## Your assignment:
Reproduce every record verbatim but drop the pictures.

**** Extracted information ****

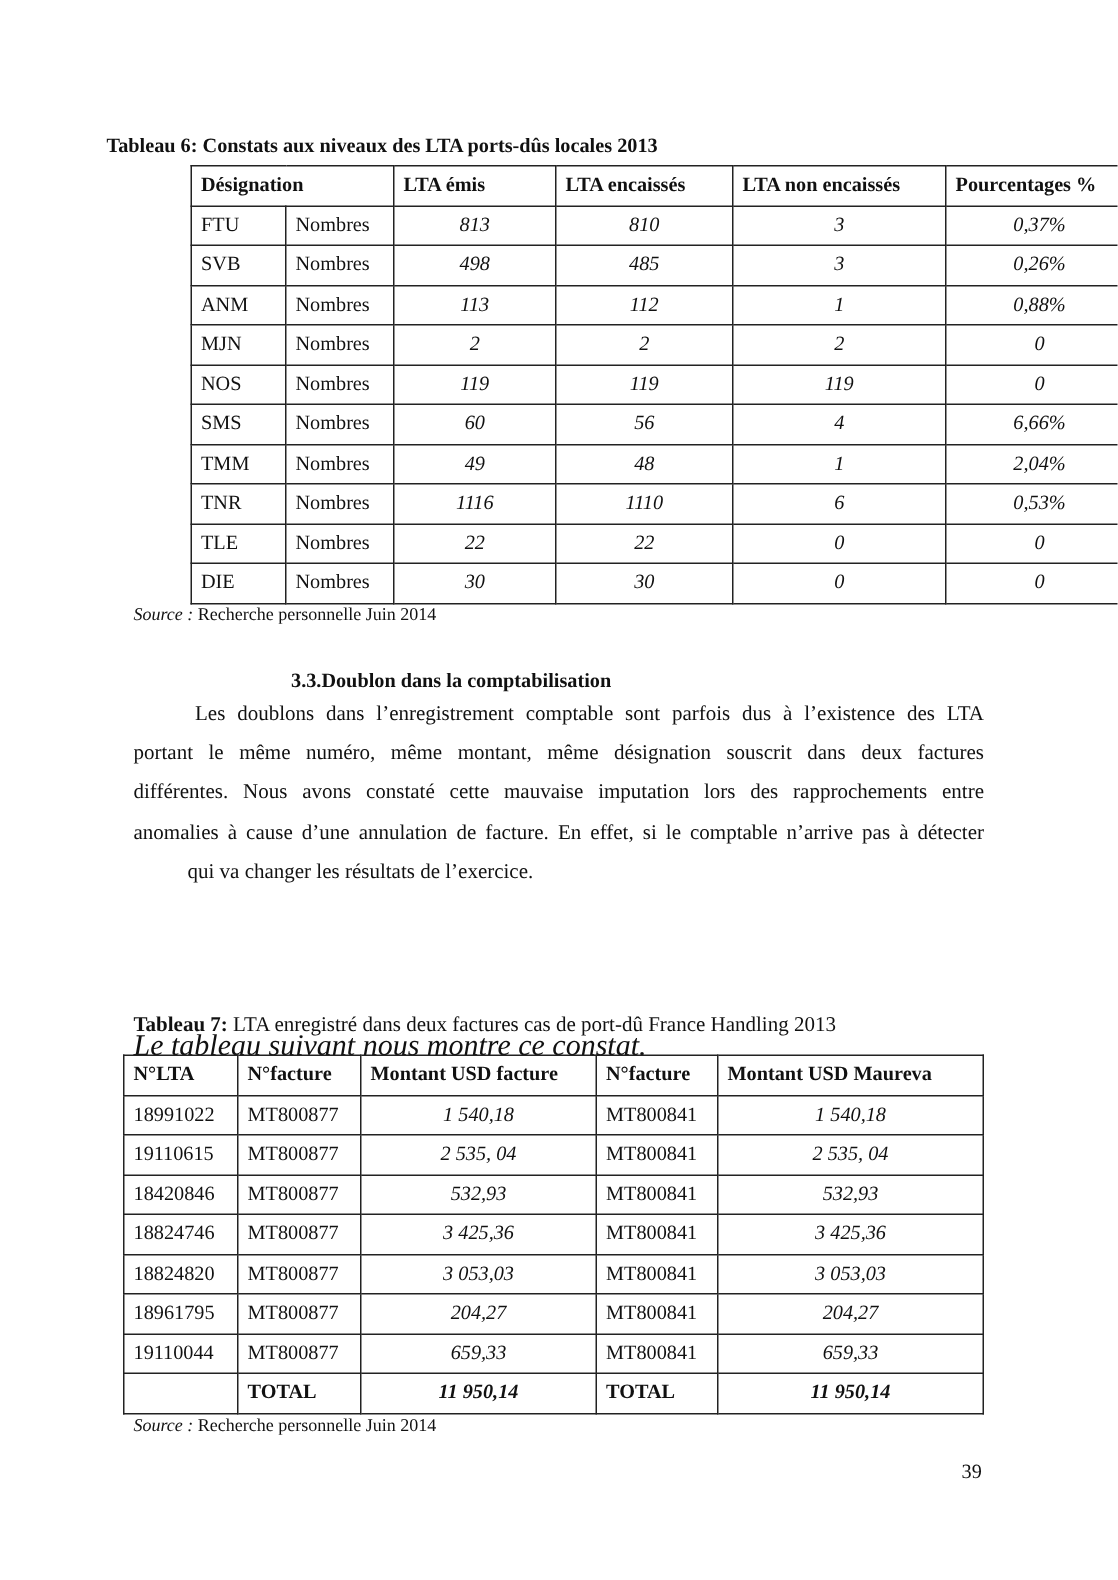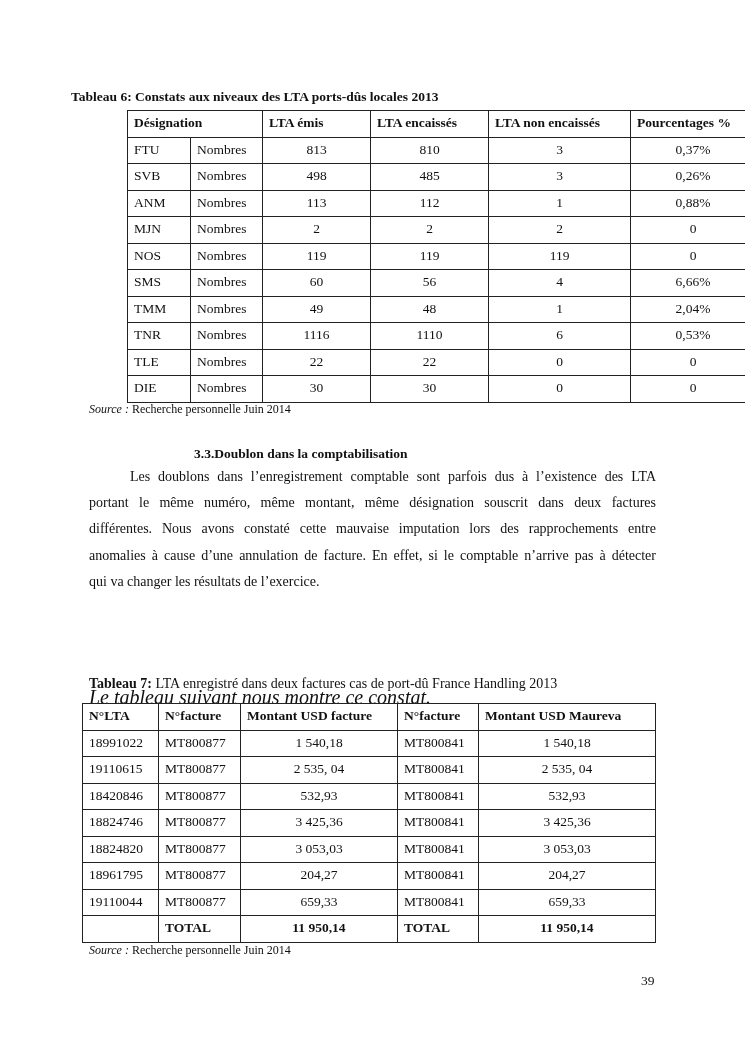"813" .c { font-style: none -> italic }
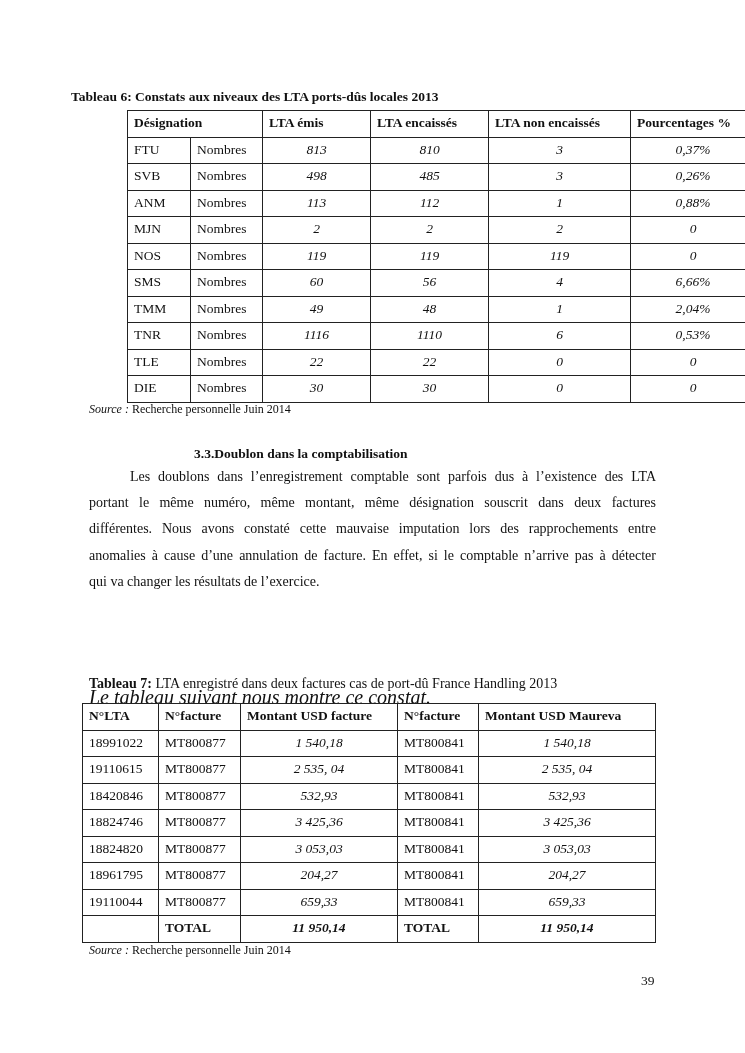"qui va changer les résultats" .para .line.last { margin-left: none -> 36px }
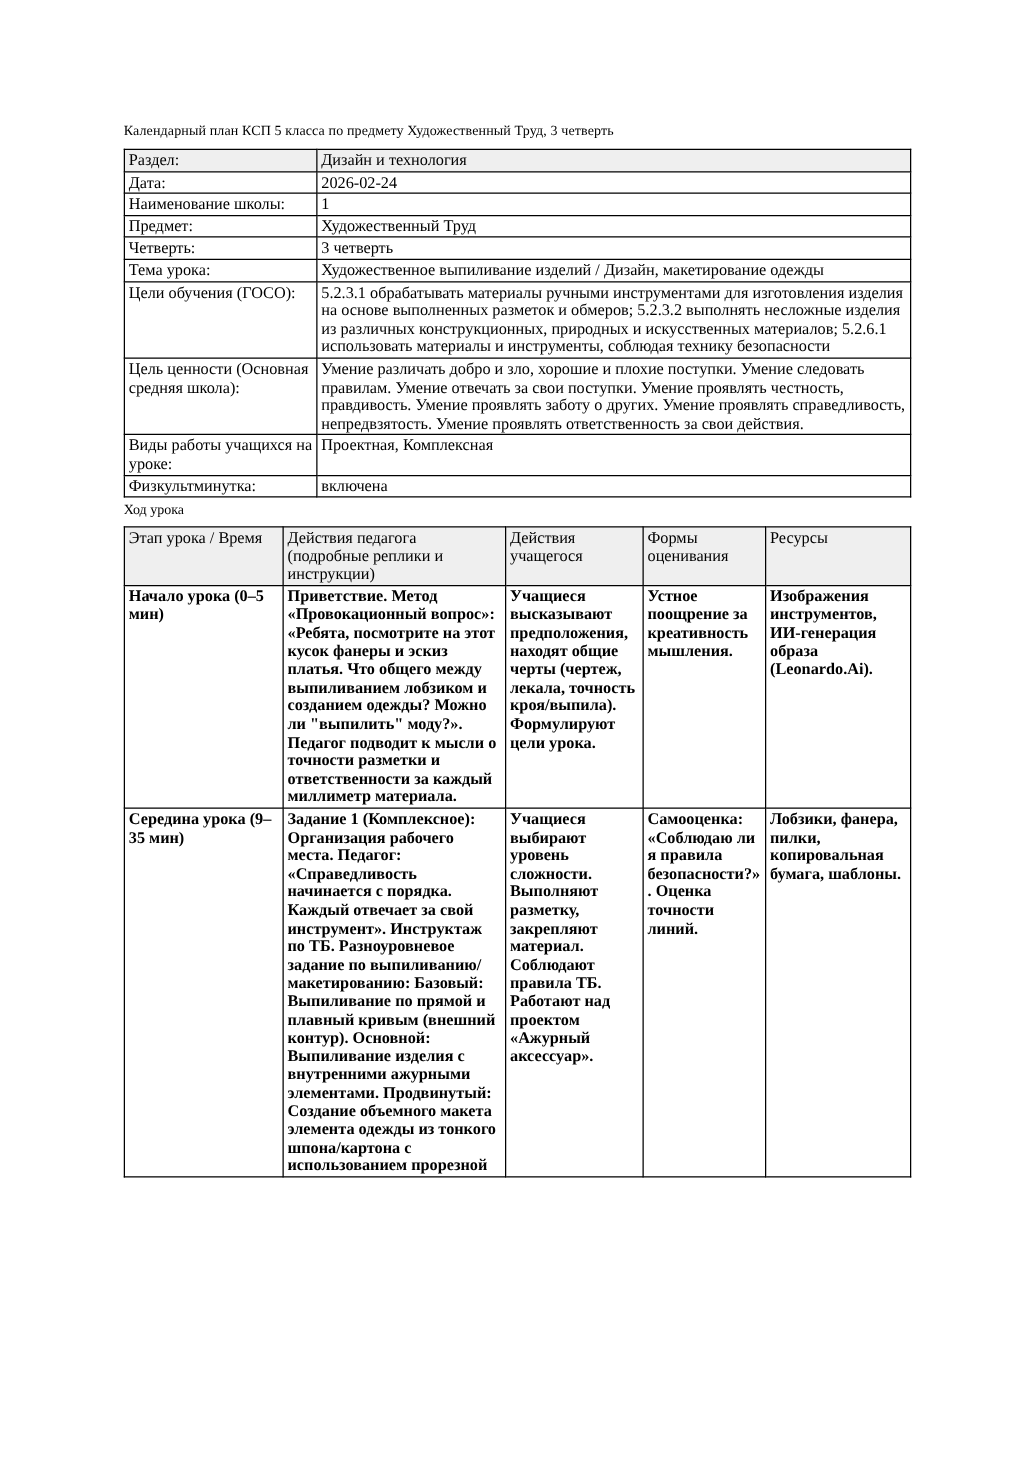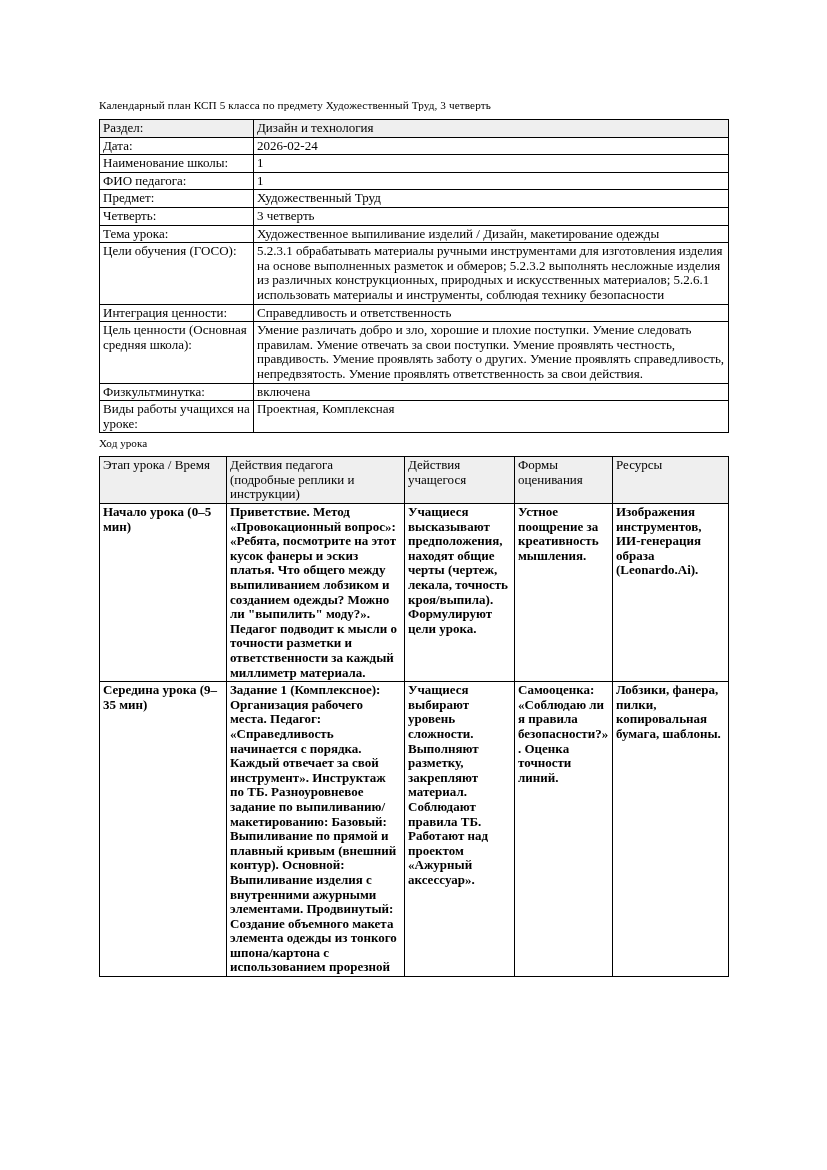"ФИО педагога:" tr { html: <tr> <td>ФИО педагога:</td> <td>1</td> </tr> -> none }
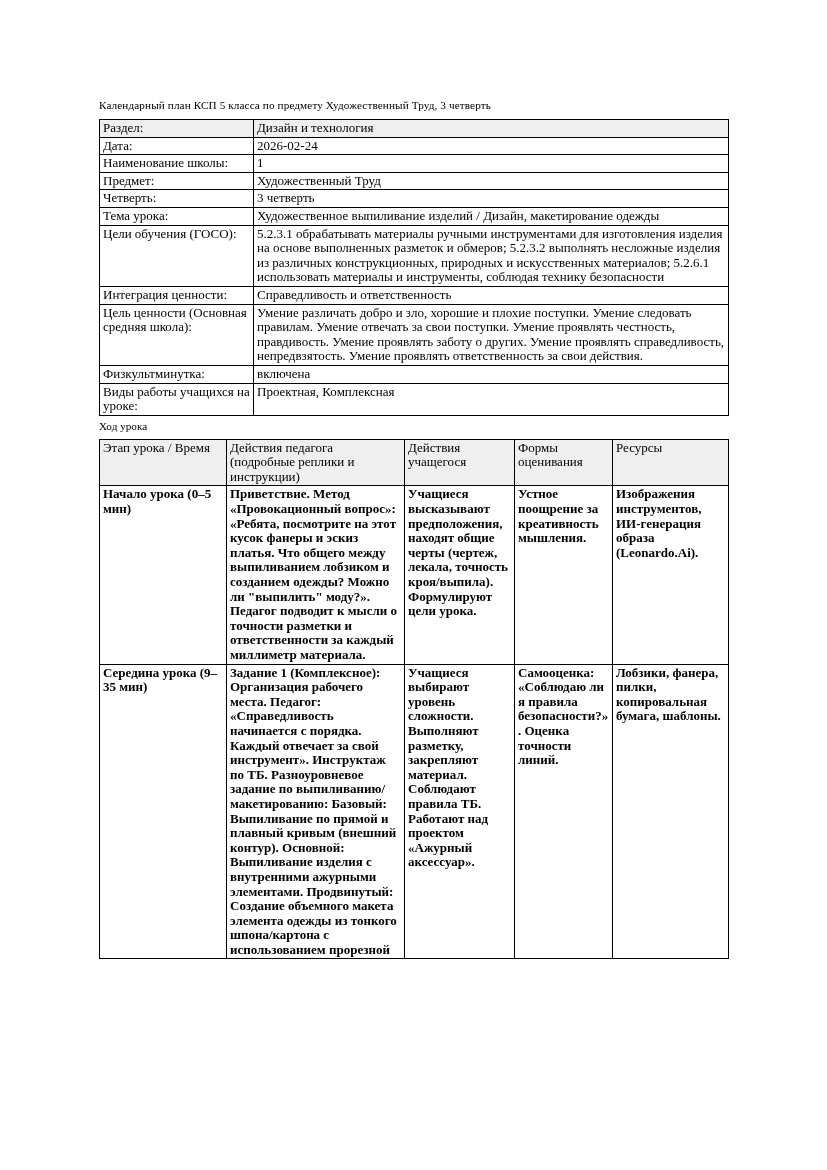"Интеграция ценности:" tr { html: <tr> <td>Интеграция ценности:</td> <td>Справедливость и ответственность</td> </tr> -> none }
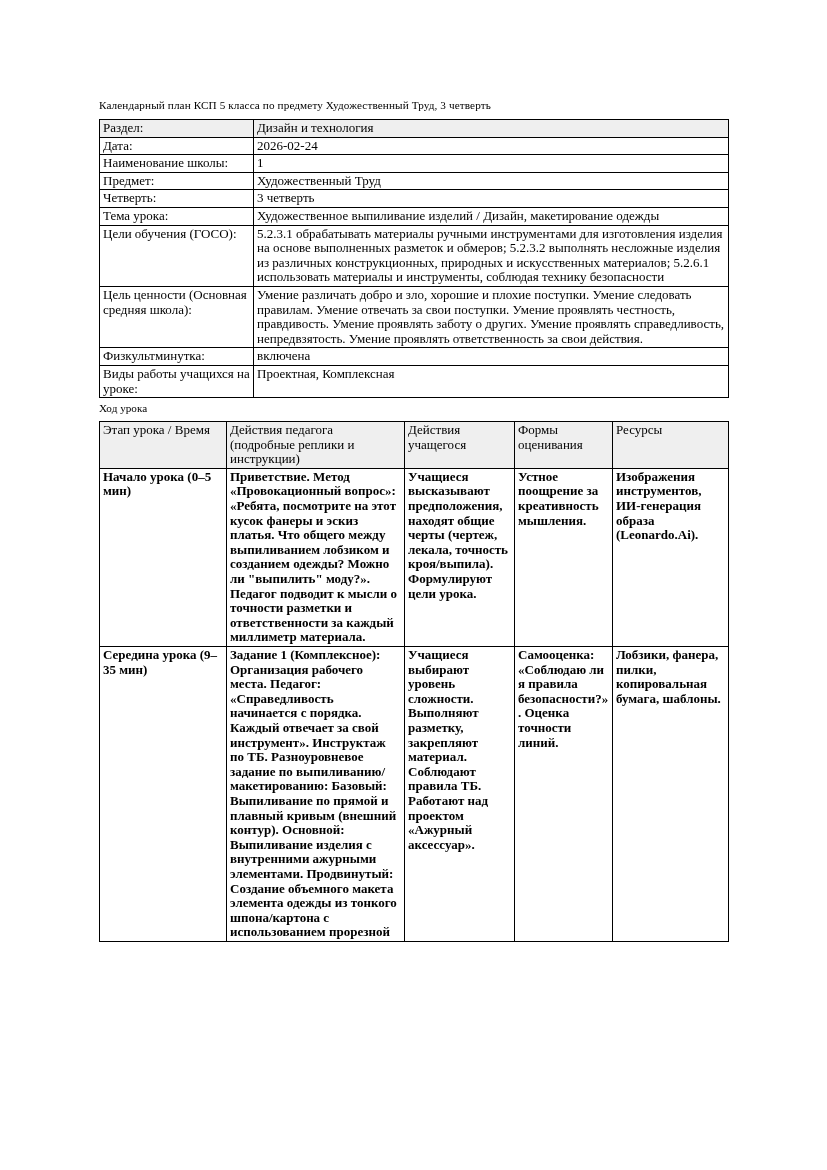"Физкультминутка:" tr { order: before "Виды работы учащихся на уроке:" -> after "Виды работы учащихся на уроке:" }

****

## Task solution:
"813" .c { font-style: none -> italic }
"qui va changer les résultats" .para .line.last { margin-left: none -> 36px }
"ФИО педагога:" tr { html: <tr> <td>ФИО педагога:</td> <td>1</td> </tr> -> none }
"Интеграция ценности:" tr { html: <tr> <td>Интеграция ценности:</td> <td>Справедливость и ответственность</td> </tr> -> none }
"Физкультминутка:" tr { order: before "Виды работы учащихся на уроке:" -> after "Виды работы учащихся на уроке:" }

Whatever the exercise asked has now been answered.